The Evans laboratory has found, both in vivo and in vitro, that lung epithelial cells are sufficient to kill a wide variety of respiratory pathogens. By stimulating the lung epithelium with combinations of pathogen-associated molecular patterns (primarily Toll-like receptor ligands), we induce intrapulmonary killing of pathogens, and demonstrate striking survival improvements despite challenges with Gram-positive, Gram-negative, viral, fungal, and even bioterror pathogens.
Trainees in the Evans laboratory focus on projects related to the mechanisms underlying the inducibility of microbial resistance in the lung epithelium.

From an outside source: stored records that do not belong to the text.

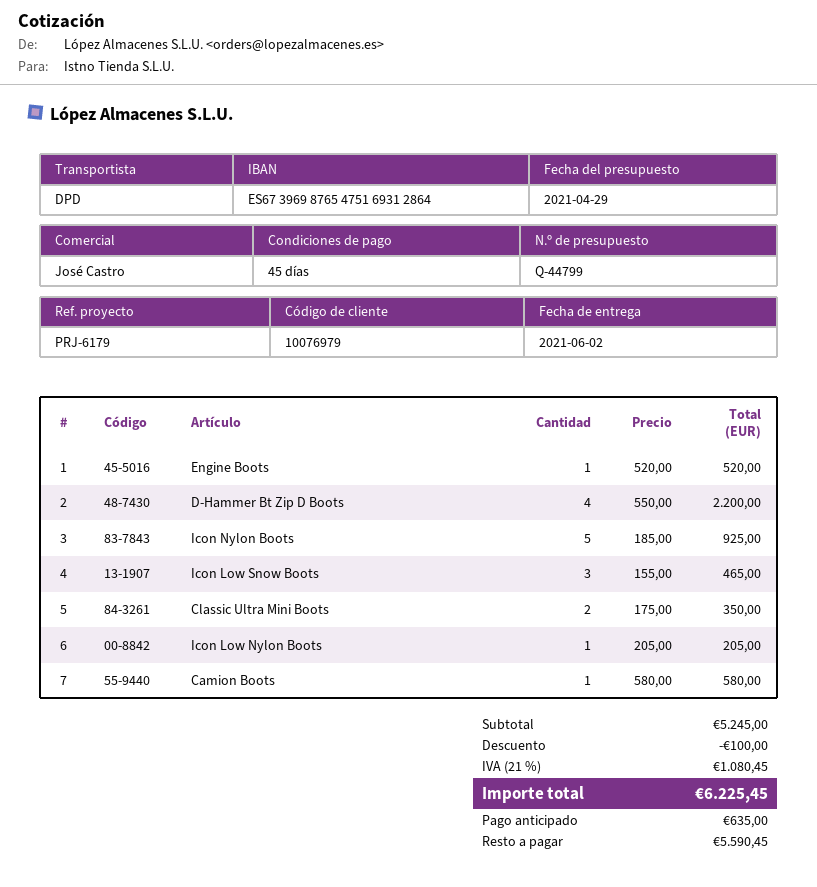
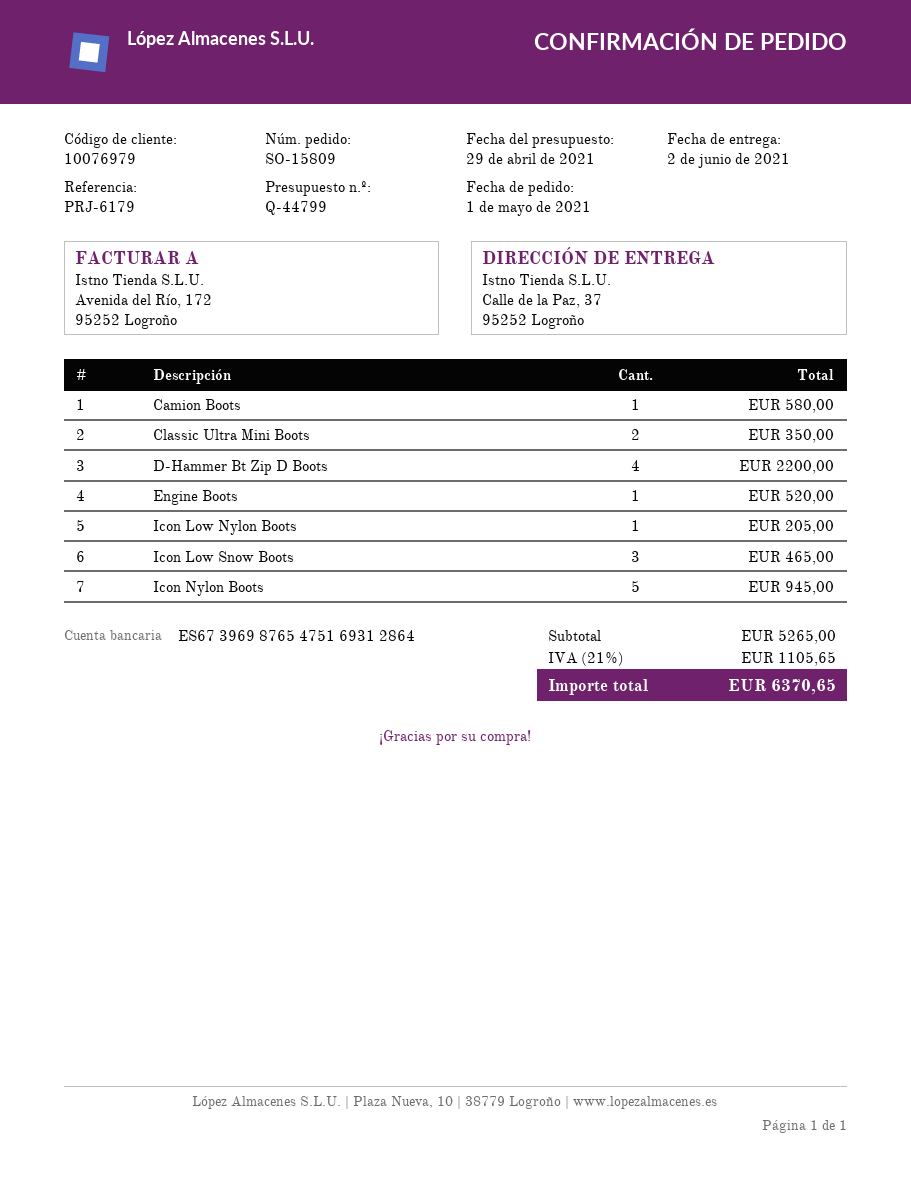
Icon Nylon Boots: 5 for 925.00 -> 5 for 945.00
subtotal: 5245.00 -> 5265.00
discount: 100.00 -> none
tax: 21% = 1080.45 -> 21% = 1105.65
total: 6225.45 -> 6370.65

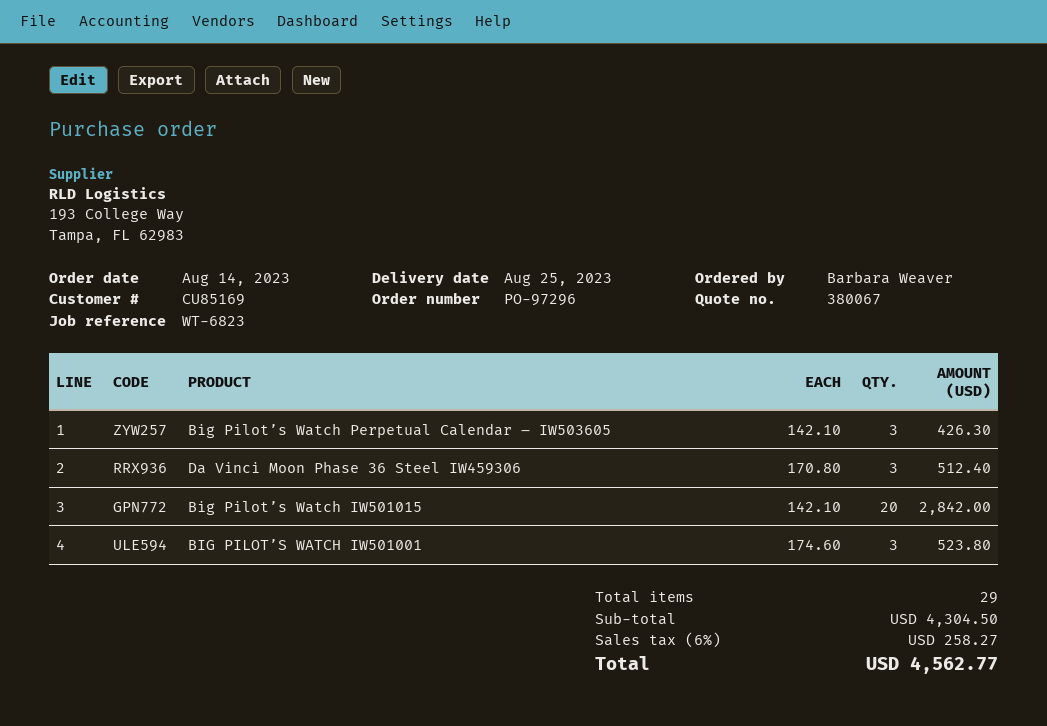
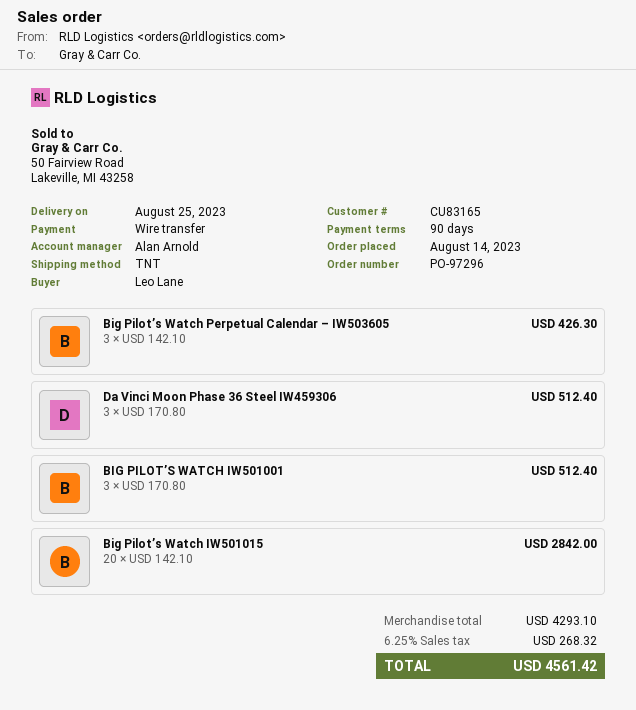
customer number: CU85169 -> CU83165
ordered by: Barbara Weaver -> Leo Lane
BIG PILOT’S WATCH IW501001: 3 x 174.60 = 523.80 -> 3 x 170.80 = 512.40
subtotal: 4304.50 -> 4293.10
tax: 6% = 258.27 -> 6.25% = 268.32
total: 4562.77 -> 4561.42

Potential projects may include:
- Determination of the necessary and sufficient epithelial cell populations for induction of resistance
- Dissection of the signaling pathways that promote synergistic protection
- Identification of the epithelium-derived effector molecules that promote pathogen killing, such as antimicrobial peptides and reactive oxygen intermediates
- Recognition of mechanisms by which lung epithelial cells sculpt the leukocyte response to infectious or inflammatory challenges
- Investigation of means by which manipulation of lung epithelial cell functions can attenuate manifestations of chronic lung diseases
These objectives are primarily investigated in vivo using knockout and transgenic mice to manipulate the genes of interest, and in vitro using epithelial cell culture techniques.
The Evans lab strives to be inclusive and supports a highly collaborative, team-oriented, learner-driven environment.